**TASK DETAILS:** From the entries provided below, copy each line that contains the word "none".

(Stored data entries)
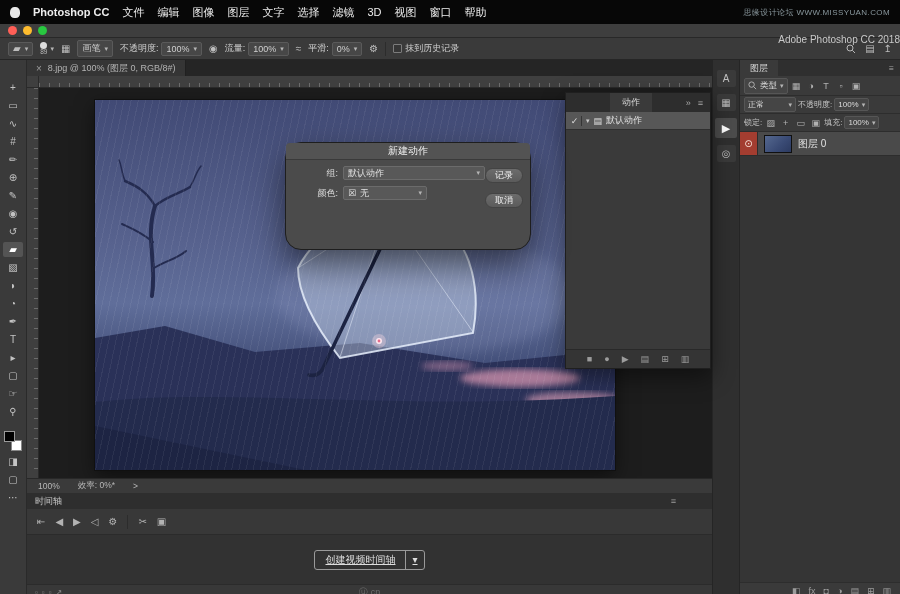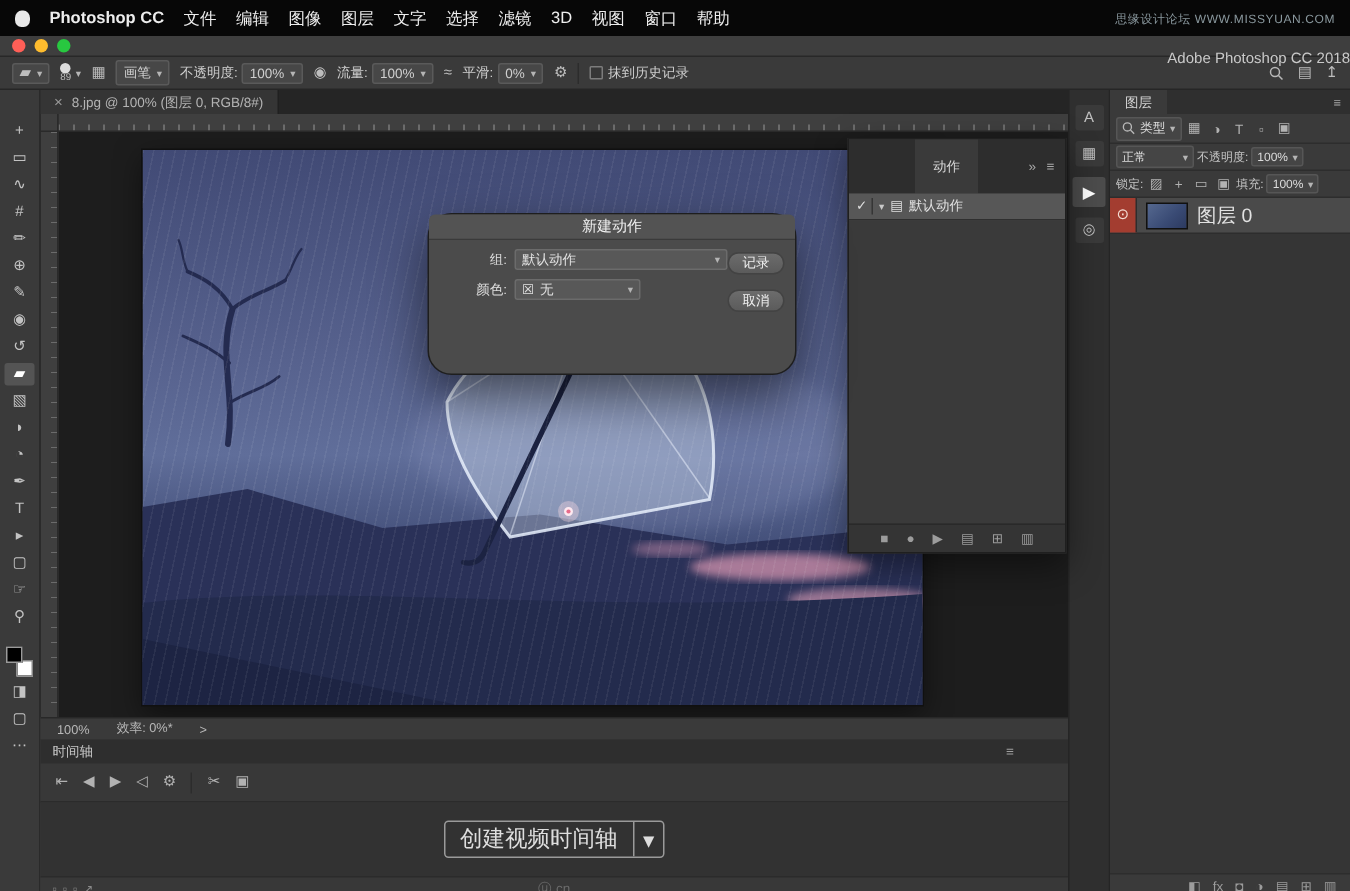--- a/index.html
+++ b/index.html
@@ -94,7 +94,7 @@
 
   
   .actions-panel { position:absolute; left:565px; top:92px; width:146px; height:277px; background:#3a3a3a; border:1px solid #1f1f1f; box-shadow:0 8px 22px rgba(0,0,0,.45); display:flex; flex-direction:column; font-size:9px; z-index:5; }
-  .ap-header { height:36px; background:#2d2d2d; display:flex; align-items:center; flex:none;padding-left:44px; }
+  .ap-header { height:19px; background:#2d2d2d; display:flex; align-items:center; flex:none;padding-left:44px; }
   .ap-tab { background:#3a3a3a; height:100%; padding:0 12px; display:flex; align-items:center; color:#d8d8d8; }
   .ap-chrome { margin-left:auto; display:flex; gap:7px; padding:0 7px; color:#a8a8a8; }
   .ap-row { height:18px; background:#575757; display:flex; align-items:center; gap:4px; padding:0 0 0 2px; color:#e0e0e0; border-bottom:1px solid #2f2f2f; flex:none; }

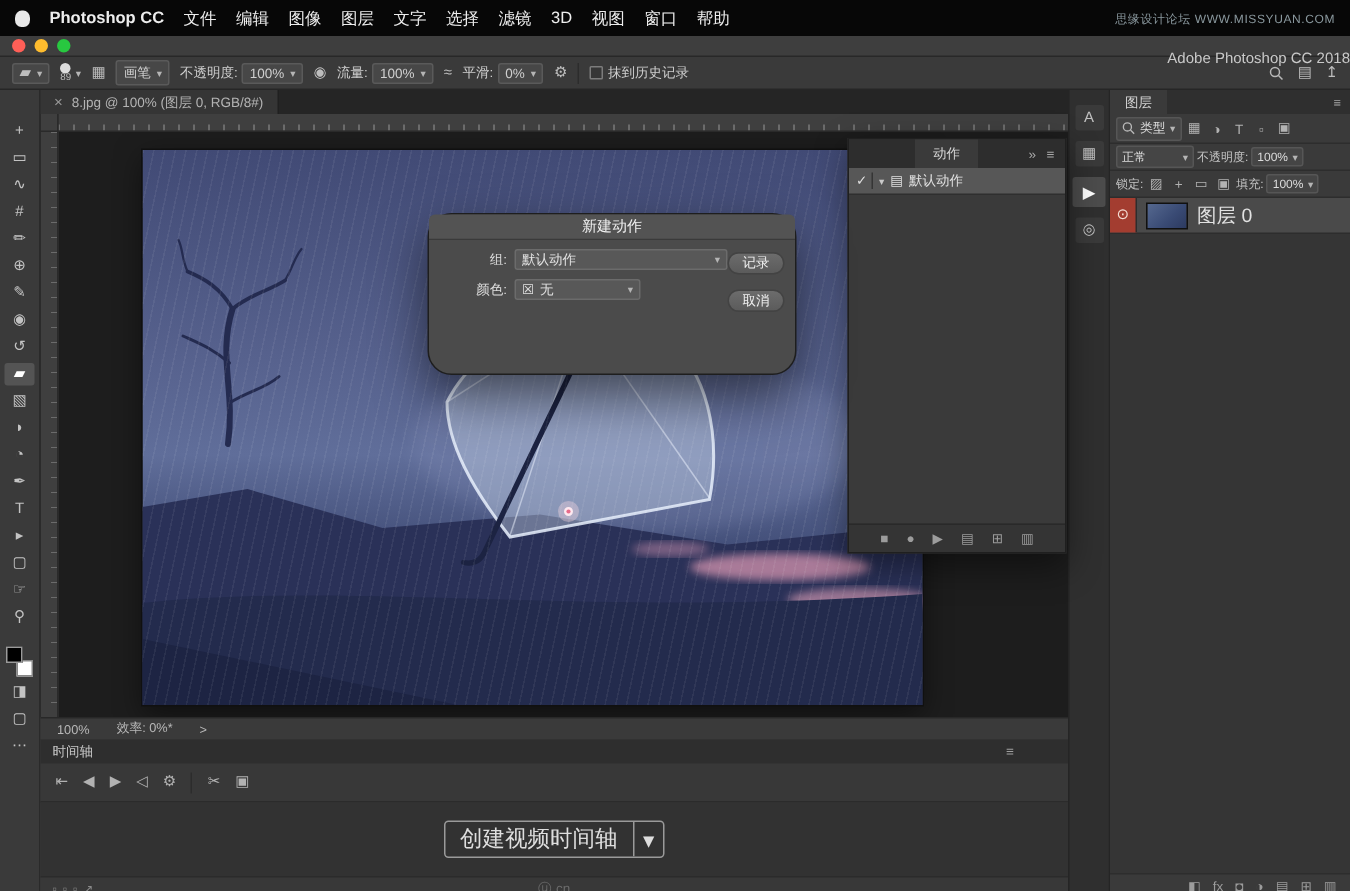--- a/index.html
+++ b/index.html
@@ -89,7 +89,7 @@
   .layer-row { height:24px; background:#4a4a4a; border-bottom:1px solid #2d2d2d; display:flex; align-items:center; gap:6px; }
   .eye-cell { width:18px; height:100%; background:#a33d30; display:flex; align-items:center; justify-content:center; color:#f5ddd4; border-right:1px solid #2d2d2d; font-size:10px; }
   .layer-thumb { width:28px; height:18px; background:linear-gradient(135deg,#55688f,#394a74 60%,#2c3a60); border:1px solid #101010; }
-  .layer-name { color:#e2e2e2; font-size:13px; }
+  .layer-name { color:#e2e2e2; font-size:10px; }
   .lp-bottom { height:17px; border-top:1px solid #2d2d2d; display:flex; align-items:center; justify-content:flex-end; gap:8px; padding:0 9px; color:#9c9c9c; font-size:9px; flex:none; }
 
   

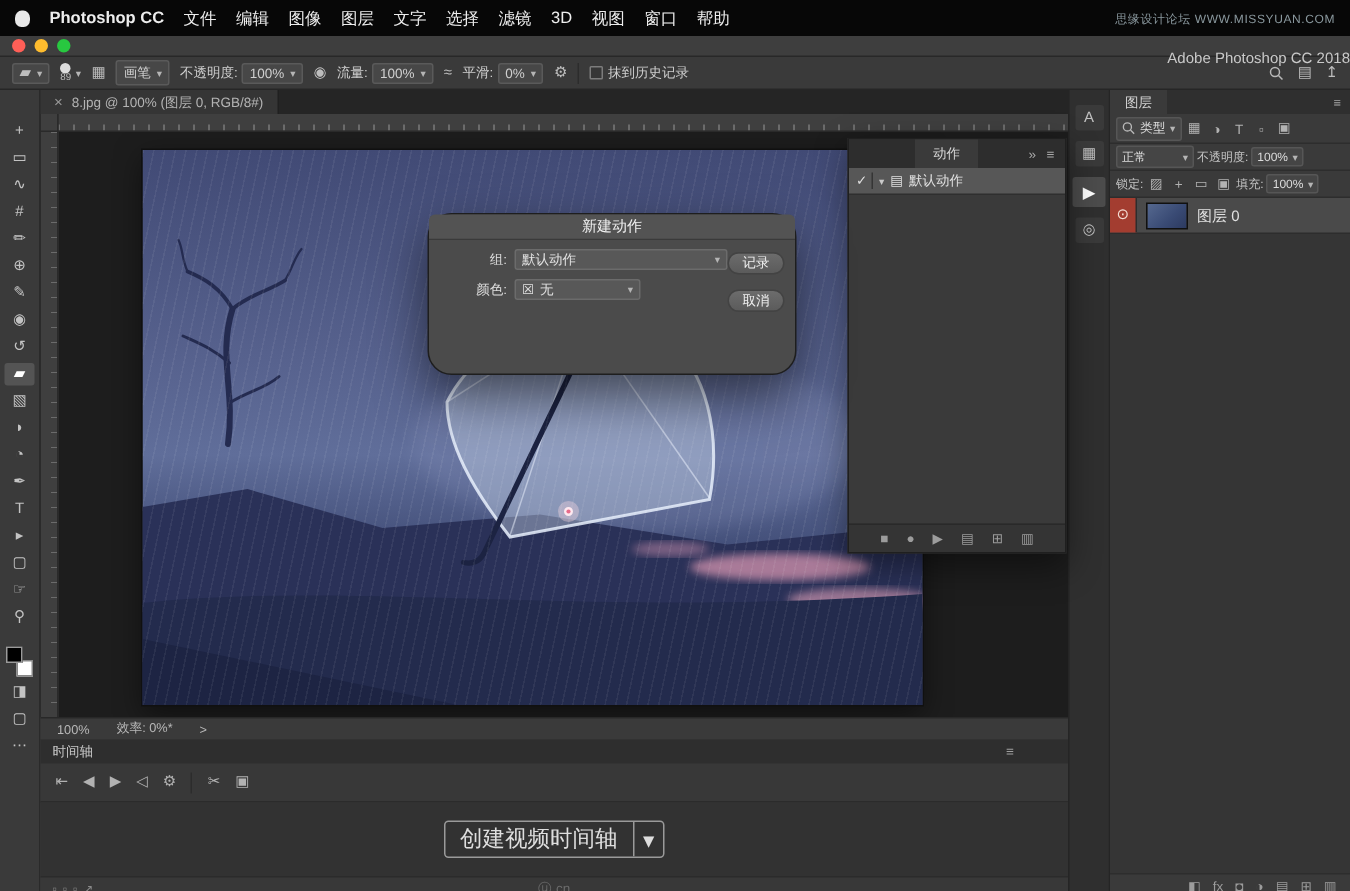--- a/index.html
+++ b/index.html
@@ -65,7 +65,7 @@
   .tl-menu { margin-left:auto; margin-right:28px; color:#9f9f9f; }
   .tl-controls { height:26px; display:flex; align-items:center; gap:10px; padding:0 10px; border-bottom:1px solid #2b2b2b; color:#b2b2b2; font-size:10px; }
   .tl-track { flex:1; background:#323232; display:flex; align-items:center; justify-content:center; }
-  .create-btn { display:flex; border:1px solid #9a9a9a; border-radius:3px; overflow:hidden; font-size:15px; color:#dedede; }
+  .create-btn { display:flex; border:1px solid #9a9a9a; border-radius:3px; overflow:hidden; font-size:10px; color:#dedede;text-decoration:underline; }
   .create-btn .cb-txt { padding:2px 10px; border-right:1px solid #9a9a9a; }
   .create-btn .cb-chev { padding:2px 6px; display:flex; align-items:center; }
   .tl-bottom { height:15px; background:#383838; border-top:1px solid #2b2b2b; display:flex; align-items:center; padding:0 8px; gap:4px; color:#8a8a8a; font-size:8px; position:relative; }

**ANSWER SECTION:**
-  .ap-header { height:36px; background:#2d2d2d; display:flex; align-items:center; flex:none;padding-left:44px; }
+  .ap-header { height:19px; background:#2d2d2d; display:flex; align-items:center; flex:none;padding-left:44px; }
   .ap-row { height:18px; background:#575757; display:flex; align-items:center; gap:4px; padding:0 0 0 2px; color:#e0e0e0; border-bottom:1px solid #2f2f2f; flex:none; }
   .lp-bottom { height:17px; border-top:1px solid #2d2d2d; display:flex; align-items:center; justify-content:flex-end; gap:8px; padding:0 9px; color:#9c9c9c; font-size:9px; flex:none; }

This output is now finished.